Scenario 1: Markdown Text Extraction (RAG / Search Indexing / Content Cleaning)

// Extract plain text from Markdown, stripping all formatting markers
var buf bytes.Buffer
text.Convert(markdownBytes, &buf, text.WithFlags(parser.DialectGitHub))
plainText := buf.String()

Typical uses:

  • Document preprocessing for RAG systems
  • Content indexing for full-text search engines
  • Plain-text versions of Markdown emails / notifications
  • Text summaries of chat messages

Scenario 2: Markdown → HTML Rendering

// Generate HTML in XHTML mode
var buf bytes.Buffer
html.Convert(markdownBytes, &buf,
    html.WithFlags(parser.DialectGitHub),
    html.WithRendererFlags(html.FlagXHTML),
)

Scenario 3: Streaming Large Files

// Read line by line with constant memory usage
file, _ := os.Open("large.md")
defer file.Close()
text.ConvertStream(file, os.Stdout, text.WithFlags(parser.DialectGitHub))

Note: In streaming mode, reference link definitions (refdefs) follow a "first-seen-first-served" rule — forward references degrade to literal text. One-shot parsing (Convert) has no such limitation.

Scenario 4: WebAssembly (Browser)

md4go compiles to WebAssembly for browser-side Markdown parsing. See wasm/README.md for details.

<script type="module">
  import { initMd4go } from './wasm/md4go.js';
  const { parseToHTML, parseToText } = await initMd4go();
  console.log(parseToHTML("# Hello **world**"));
</script>
# Build
GOOS=js GOARCH=wasm go build -o md4go.wasm ./wasm
cp "$(go env GOROOT)/lib/wasm/wasm_exec.js" .

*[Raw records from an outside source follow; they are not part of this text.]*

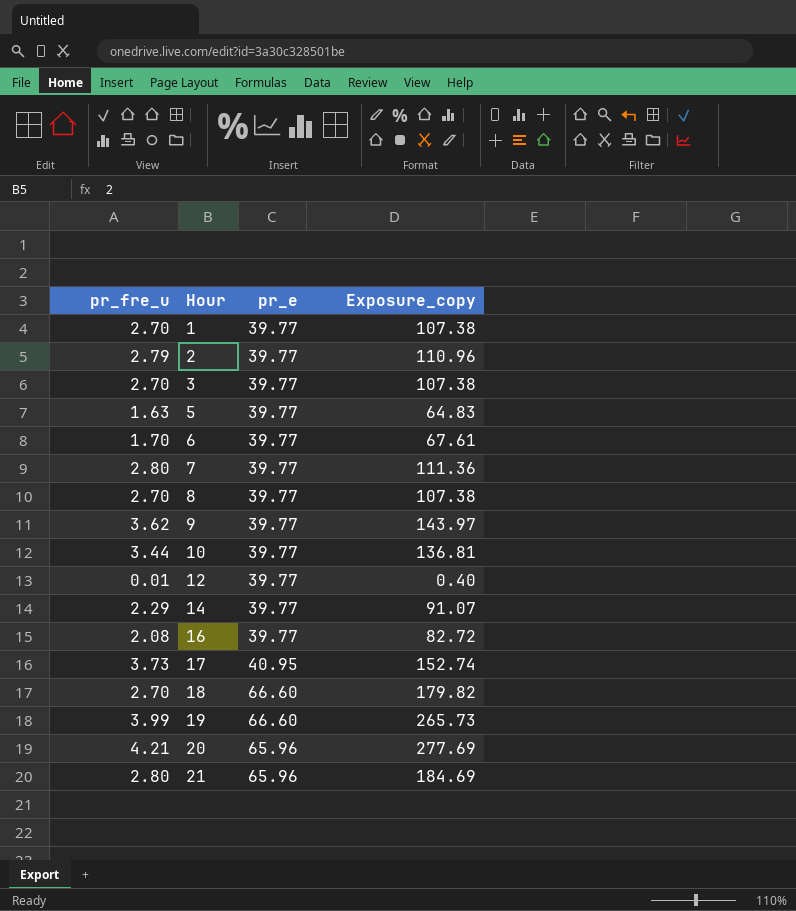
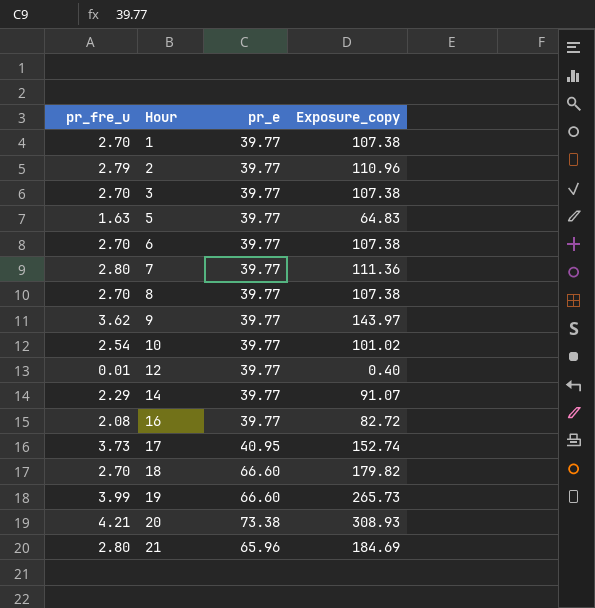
6 | pr_fre_u: 1.70 -> 2.70
6 | Exposure_copy: 67.61 -> 107.38
10 | pr_fre_u: 3.44 -> 2.54
10 | Exposure_copy: 136.81 -> 101.02
20 | pr_e: 65.96 -> 73.38
20 | Exposure_copy: 277.69 -> 308.93

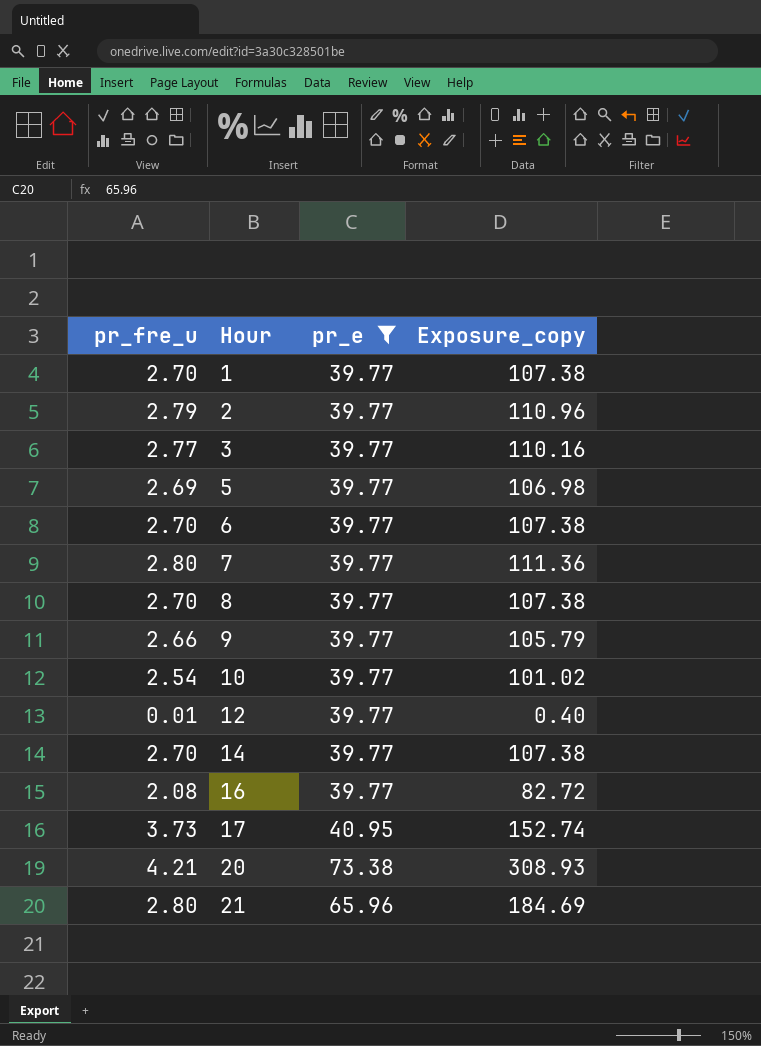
filter: none -> pr_e != 66.60
3 | pr_fre_u: 2.70 -> 2.77
3 | Exposure_copy: 107.38 -> 110.16
5 | pr_fre_u: 1.63 -> 2.69
5 | Exposure_copy: 64.83 -> 106.98
9 | pr_fre_u: 3.62 -> 2.66
9 | Exposure_copy: 143.97 -> 105.79
14 | pr_fre_u: 2.29 -> 2.70
14 | Exposure_copy: 91.07 -> 107.38

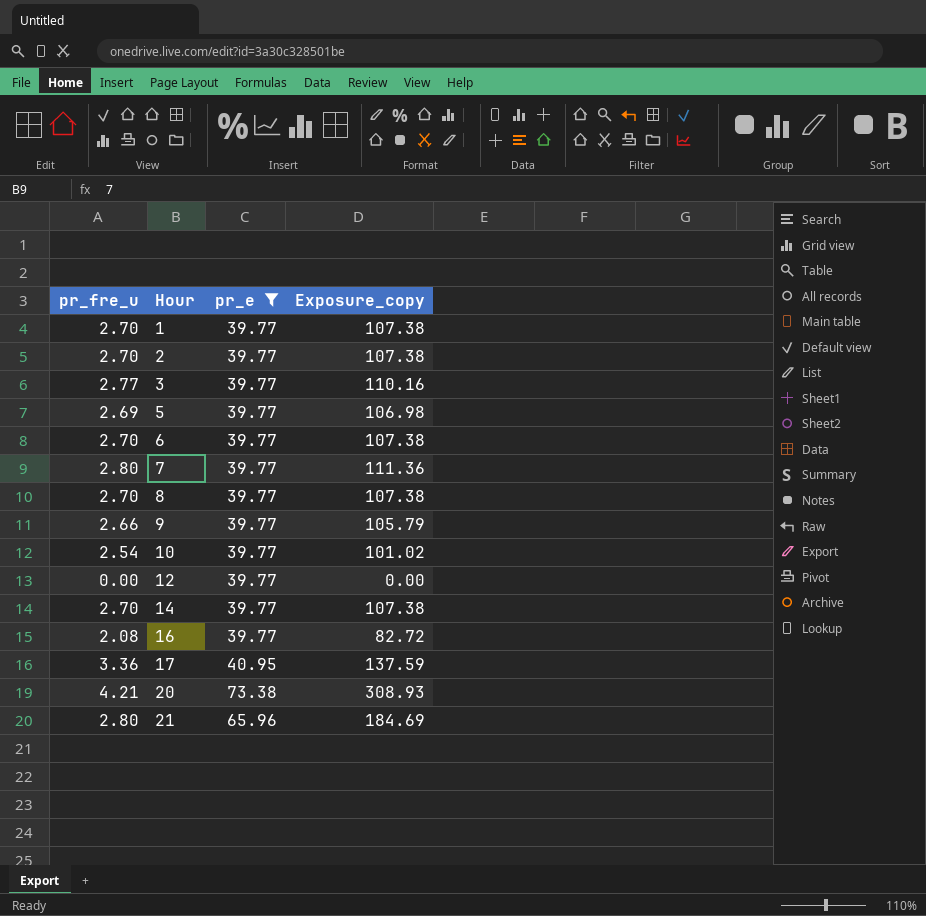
2 | pr_fre_u: 2.79 -> 2.70
2 | Exposure_copy: 110.96 -> 107.38
12 | pr_fre_u: 0.01 -> 0.00
12 | Exposure_copy: 0.40 -> 0.00
17 | pr_fre_u: 3.73 -> 3.36
17 | Exposure_copy: 152.74 -> 137.59

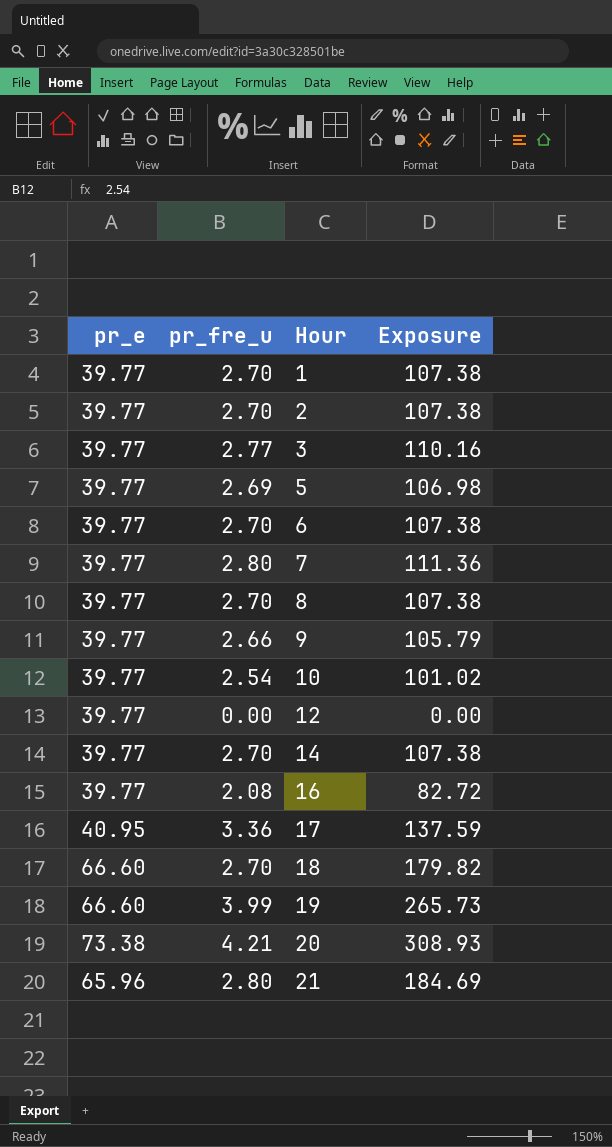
filter: pr_e != 66.60 -> none
column pr_e | position: 3 -> 1
column name: Exposure_copy -> Exposure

Scenario 5: Custom Renderer (Structured Data Extraction)

// Extract all links
type LinkExtractor struct {
    links []string
    inLink bool
}

func (e *LinkExtractor) EnterBlock(ast.BlockType, any) error { return nil }
func (e *LinkExtractor) LeaveBlock(ast.BlockType, any) error { return nil }
func (e *LinkExtractor) EnterSpan(s ast.SpanType, d any) error {
    if s == ast.SpanLink {
        if detail, ok := d.(*ast.LinkDetail); ok {
            e.links = append(e.links, string(detail.Href.Text))
        }
        e.inLink = true
    }
    return nil
}
func (e *LinkExtractor) LeaveSpan(ast.SpanType, any) error { return nil }
func (e *LinkExtractor) Text(ast.TextType, []byte) error    { return nil }

// Usage
p := md4go.New(md4go.WithFlags(parser.DialectGitHub))
ext := &LinkExtractor{}
p.Parse(src, ext)
fmt.Println(ext.links) // ["https://example.com", ...]

API Reference

Root Package md4go — Parsing API

// Create a parser
p := md4go.New(
    md4go.WithFlags(parser.DialectGitHub),       // set parse flags
    md4go.WithExtensions(&extension.Table{}),     // register extensions
)

// Parse []byte → push events to renderer
p.Parse(src, myRenderer)

// Stream-parse io.Reader → push events to renderer
p.ParseStream(lineSource, myRenderer)

text Package — Plain Text

// One-shot conversion
text.Convert(src, writer, text.WithFlags(...), text.WithExtensions(...))

// Streaming conversion
text.ConvertStream(reader, writer, text.WithFlags(...))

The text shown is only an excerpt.